Tuesday, December 22, 2015

Let's think about retirement

I was in the company of some school teachers recently.  One of then, a deputy head, said she was getting in the retirement mode and hoped she would be able to exit the profession soon on an early retirement plan.

I said nothing as it would have betrayed my astonishment.  Why could an intelligent person think it was ok for a taxpayer funded person to retire at 60 while the people who paid her salary all along (and her pension) will have to work till at least 65?

This is a common problem with people who work in the taxpayer funded sector.  They really don’t understand where the money is coming from to pay them.  The money is not coming from government, government is just a conduit.  All the money is from the private sector and the people who work in it.  As I’ve said before, no person working in the public sector can ever pay for themselves.  The most they will contribute to their own job is the taxes they pay.  Which leaves the other 60% to be found somewhere.  And even that is a false position once you deduct the contribution we all have to pay for health, roads, police, fire etc.

I was relating this conversation to someone very senior in the thinking of the future for the Scottish economy.  I was surprised and delighted to hear his thinking and mine agreed.  That included every 7 years teachers should take a sabbatical in the real world to find out what it is they are actually preparing their children to enter.

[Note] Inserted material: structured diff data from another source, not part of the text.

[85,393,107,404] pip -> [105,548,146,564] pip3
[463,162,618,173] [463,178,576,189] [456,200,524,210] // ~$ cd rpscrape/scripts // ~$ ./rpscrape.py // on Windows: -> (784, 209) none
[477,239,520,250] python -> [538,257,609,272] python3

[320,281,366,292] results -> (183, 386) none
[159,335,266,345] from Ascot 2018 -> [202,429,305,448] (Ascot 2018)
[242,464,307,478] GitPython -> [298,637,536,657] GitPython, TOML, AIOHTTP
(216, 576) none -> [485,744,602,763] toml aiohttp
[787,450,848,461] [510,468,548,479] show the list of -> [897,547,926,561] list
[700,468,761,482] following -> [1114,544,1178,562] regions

But our collective joy was brought down to reality when we considered “which political party would dream of taking on the educational establishment?”  None we mused.   

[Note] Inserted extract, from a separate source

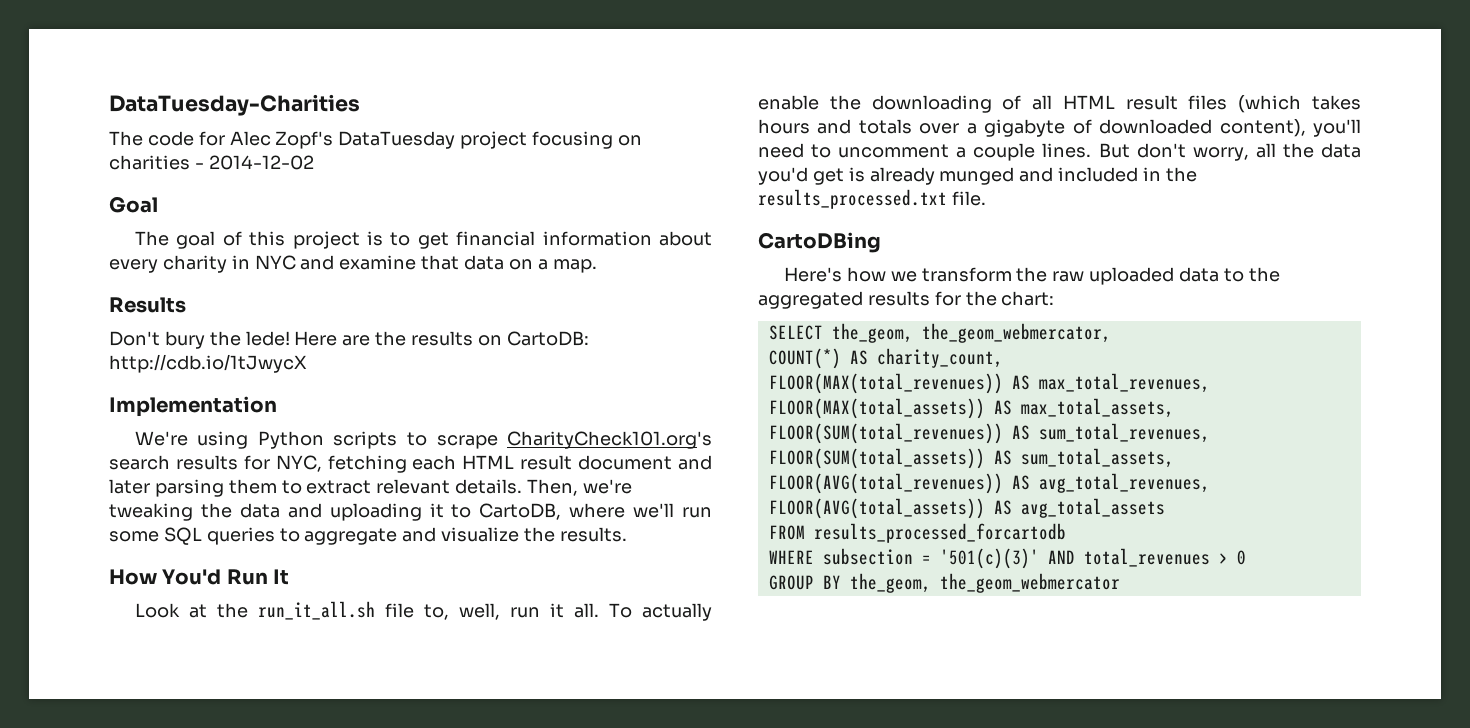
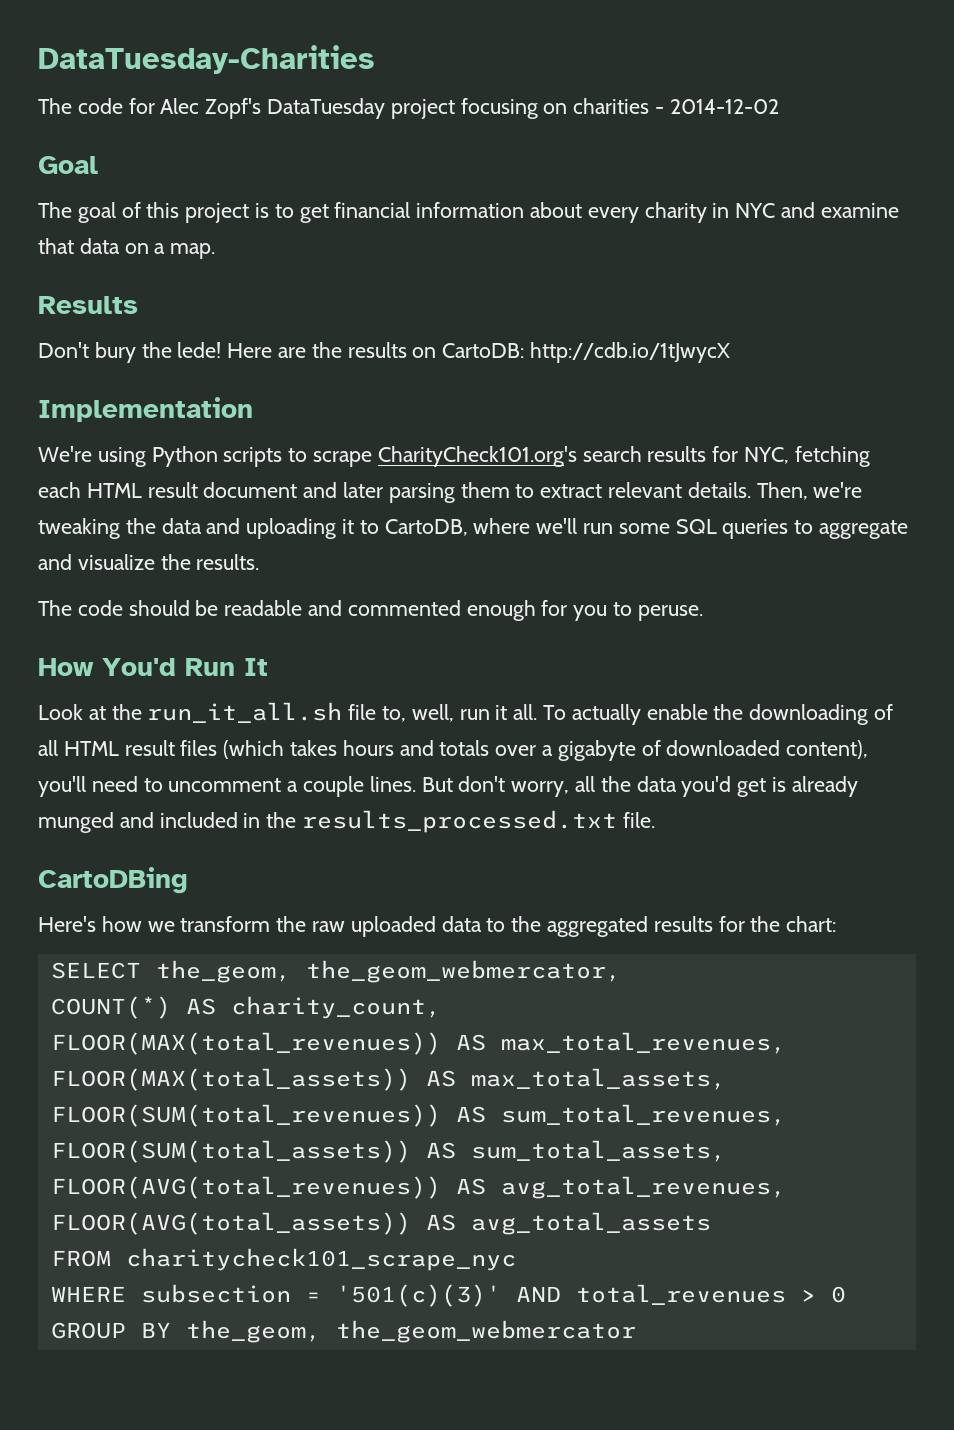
(627, 534) none -> [38,600,703,621] // The code should be readable and commented enough for you to peruse.
[813,523,1066,543] results_processed_forcartodb -> [125,1248,516,1271] charitycheck101_scrape_nyc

It’s like the NHS.  We all know it’s a total basket case that is utterly out of control.  Yes, there are very hard working people in the NHS. But they are being betrayed by unions, political parties and some, but not all, clinicians who will not put their head above the parapet and say things need to change radically.   

Until people are brave enough to lift their voices and state the obvious, that things like education and health are in a bad state and that we should stop kidding ourselves otherwise, we will be stuck, going nowhere, lacking in innovation.  And slowly but surely we will continue to sink these once great “sectors” as we all argue about the things that are ultimately meaningless.

1 comment:

Ian said...

I strongly agree with your sentiments about the retirement plans of this sixty year old, but I don’t agree with looking at it through the lens of the private vs public sector.

I share your concerns about who pays for this person’s retirement. But I see inter-generational theft as being a far more serious factor. Who will pay for this person’s pension? Have they paid enough in to justify a continuous twenty year holiday which was never envisaged when pensions were introduced? And then the increasing cost of health expenses, and residential care support much later in life?

Again who’s going to pay for all this? Ah that would be up and coming generation, they will fund this and generate the wealth to pay for it. That is the same generation who inherit a vast national debt (still rising despite the promises), who can’t get decent paying jobs and who can’t afford to buy houses because already inflated asset prices have been propped up by QE. I think this is a much greater iniquity that transcends any public/private considerations.

Indeed I would say it quite easy to identify parasites in the private sector (parasites = taking more out than they put in). They are found in our state backed de-risked ‘private’ banks, in the profiteering power companies (have you switched recently?), in a poorly regulated financial sector. They are no more ‘earning’ their largess than this deputy head teacher.
Hey I enjoyed reading your thoughts very much. Happy Christmas and have a great break!